No one knows when it was first made, or how. Some say it was ‘invented’ when the British found it impossible to eat the roti and kebab combination using their fingers, others say it was created when the busy people of Calcutta (now that is an oxymoron), found no time to sit and savour their meal. There is one more school of thought, which does not believe in debating when and how the humble roll came to Calcutta, all they are concerned about is how many can they eat at one go, and which place makes the best ones. I belong to this category. And I find my answer to both questions at Kusum rolls, one of the city’s most popular joints.

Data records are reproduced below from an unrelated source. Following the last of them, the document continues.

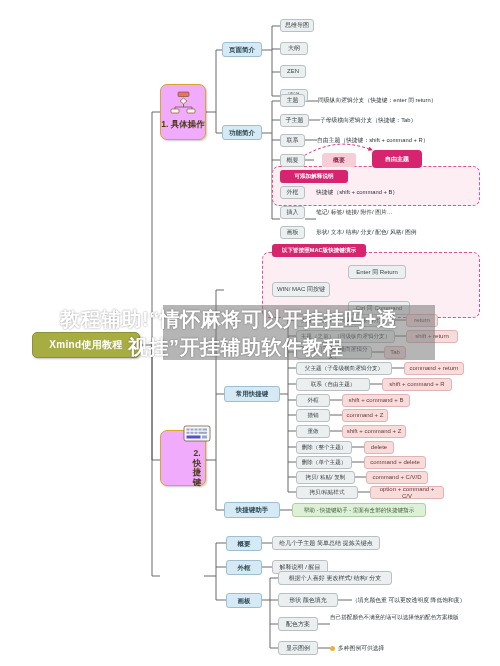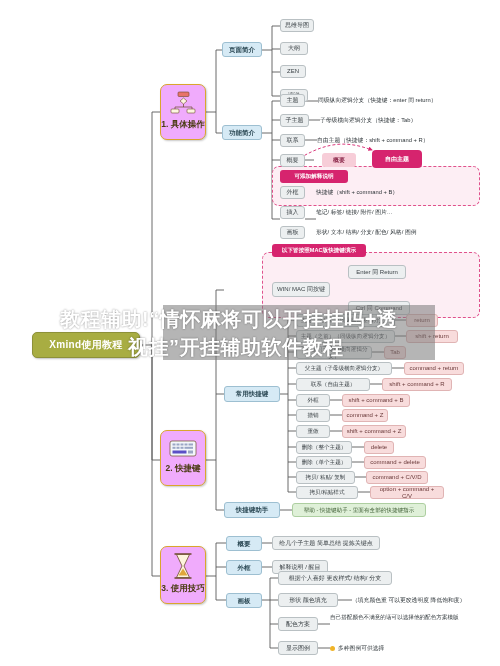--- a/index.html
+++ b/index.html
@@ -206,21 +206,21 @@
         <rect x="8" y="1" width="11" height="4.5" rx="1" fill="#e8736a" stroke="#6b4a2a" stroke-width=".6"></rect>
         <path d="M13.5 7 L17 10 L13.5 13 L10 10 Z" fill="#fdf6e0" stroke="#6b4a2a" stroke-width=".6"></path>
         <path d="M13.5 13 L13.5 16 M5 16 L22 16 M5 16 L5 18 M22 16 L22 18" stroke="#6b4a2a" stroke-width=".7" fill="none"></path>
         <rect x="1" y="18" width="8" height="4" rx="1" fill="#fdf6e0" stroke="#6b4a2a" stroke-width=".6"></rect>
         <rect x="17" y="18" width="8" height="4" rx="1" fill="#fdf6e0" stroke="#6b4a2a" stroke-width=".6"></rect>
       </svg>
     </span>
     <span class="lbl">1. 具体操作</span>
   </div>
 
-  <div class="node main" style="left:160px;top:430px;width:46px;height:56px;">
+  <div class="node main" style="left:160px;top:430px;width:46px;height:56px;padding-left:28px;">
     <span class="ico">
       <svg width="28" height="20" viewBox="0 0 28 20">
         <rect x="1" y="2" width="26" height="15" rx="2" fill="#f4f7fb" stroke="#6b4a2a" stroke-width=".7"></rect>
         <g fill="#9aa6c4">
           <rect x="3.5" y="4.5" width="3" height="2"></rect>
             <rect x="7.5" y="4.5" width="3" height="2"></rect>
           <rect x="11.5" y="4.5" width="3" height="2"></rect>
             <rect x="15.5" y="4.5" width="3" height="2"></rect>
           <rect x="19.5" y="4.5" width="4.5" height="2"></rect>
           <rect x="3.5" y="7.8" width="3" height="2"></rect>
@@ -228,30 +228,20 @@
           <rect x="11.5" y="7.8" width="3" height="2"></rect>
             <rect x="15.5" y="7.8" width="8.5" height="2"></rect>
         </g>
         <rect x="3.5" y="11.5" width="14" height="3" fill="#5b4fc7"></rect>
         <rect x="19" y="11.5" width="5" height="3" fill="#9aa6c4"></rect>
       </svg>
     </span>
     <span class="lbl">2. 快捷键</span>
   </div>
 
-  <div class="node main" style="left:160px;top:546px;width:46px;height:58px;">
-    <span class="ico">
-      <svg width="22" height="26" viewBox="0 0 22 26">
-        <path d="M3 1 H19 M3 25 H19" stroke="#6b4a2a" stroke-width="1.4" stroke-linecap="round"></path>
-        <path d="M4.5 1.5 L17.5 1.5 L12 13 L17.5 24.5 L4.5 24.5 L10 13 Z" fill="#fdf4dd" stroke="#6b4a2a" stroke-width=".8"></path>
-        <path d="M6.5 22.5 L15.5 22.5 L11 15.5 Z" fill="#e0a63a"></path>
-      </svg>
-    </span>
-    <span class="lbl">3. 使用技巧</span>
-  </div>
 
   <div class="node blue" style="left:222px;top:42px;width:40px;height:15px;">
     <span>页面简介</span>
   </div>
   <div class="node blue" style="left:222px;top:125px;width:40px;height:15px;">
     <span>功能简介</span>
   </div>
 
   <div class="node grey" style="left:280px;top:19px;width:34px;height:13px;">
     <span>思维导图</span>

Kusum rolls has been standing in an obscure corner off the park street for as long as I have known Park street. It has also been dishing out the best rolls since the time I have known rolls. I have heard people say that the shop has been around for close to forty years, some of my family members seem to agree: they remember eating there as long back as 1982. Even though the place is inconspicuous by its presence, the serpentine queues outside, and the intense aroma around ensures you cannot miss the humble stall situated behind a large iron gate.
“Yesterday I had a chicken roll at New Town. It was horrible! Ekdom baje. I knew only Kusum’s roll would be able to offset the trauma, so I came here.” I hear as I walk into the lane housing the stall. My twenty years of experiencing the city and its food has taught me that Calcutta and its people take its street food very seriously. One reason is that it is the street food that is often served inside the most popular restaurants here. And the other could be a mix of convenience, affordability, and the taste. Biriyani, rolls, puchka, noodles, litti everything that once belonged to the streets of Calcutta is now served in hip cafe’s and upmarket restaurants, but none of it tastes or feels quite the same, especially the roll which is best had standing by a crowded shack.
While roll shops are dime a dozen in the city, some remain more popular that the others. This happens to be one such.
A bright yellow board tells me that the roll here comes in 30 varieties – egg, chicken, mutton, veg, paneer, cheese, liver, prawn and their variations – and the price ranges from a paltry thirty rupees to a whopping two hundred and twenty. While the outsiders usually fuss about the filling, the regulars know it is the perfect combination of casing and filling that sets these rolls apart. Crisp, flaky, and soft at the same time, the parathas act as the perfect foil to the flavourful filling of the hot rolls.
I place an order for my favourite, egg chicken roll, and stand aside for my turn.
A total of three men man the shop. The first, who stands by a tiny counter, hands over tokens, the second, stationed at the griddle, fries the parathas, makes the eggs, and keeps the fillings ready, and the third, placed between the two, assembles the rolls. Their hands move in perfect coordination as they dish out rolls by the dozen, customizing each one as they go: extra chilly in one, no chilly in the other, fried onion in one, raw in another; sauces, spices, vegetables, eggs, everything can be added, removed, reduced or increased to suit your palate. If you are a regular you won’t even have to tell them — they remember your face and your preferences.
I am neither a local, nor a regular, but the shop remains my first pit stop after landing in the city. I know the menu by heart and remember the faces of these men. I also know the chronology of their actions. The parathas are fried on the griddle until they are about half done, eggs are simultaneously beaten and poured onto the center of the griddle, the two are then combined and fried again until each paratha becomes thick, flaky, and golden. Next these are transferred to the counter where they are assembled in batches of six or more. The meat goes in first, followed by raw or fried onions, green chilies, some sauces and seasoning. The rolls are deftly rolled and wrapped in butter paper before being handed over to you.
The actions are being performed right in front of my eyes now, and the rolls are being handed over to the sea people ahead of me in the queue. Even as my mouth salivates and fingers long to hold the hot kathi roll, I remind myself that food tastes best when you have waited long for it.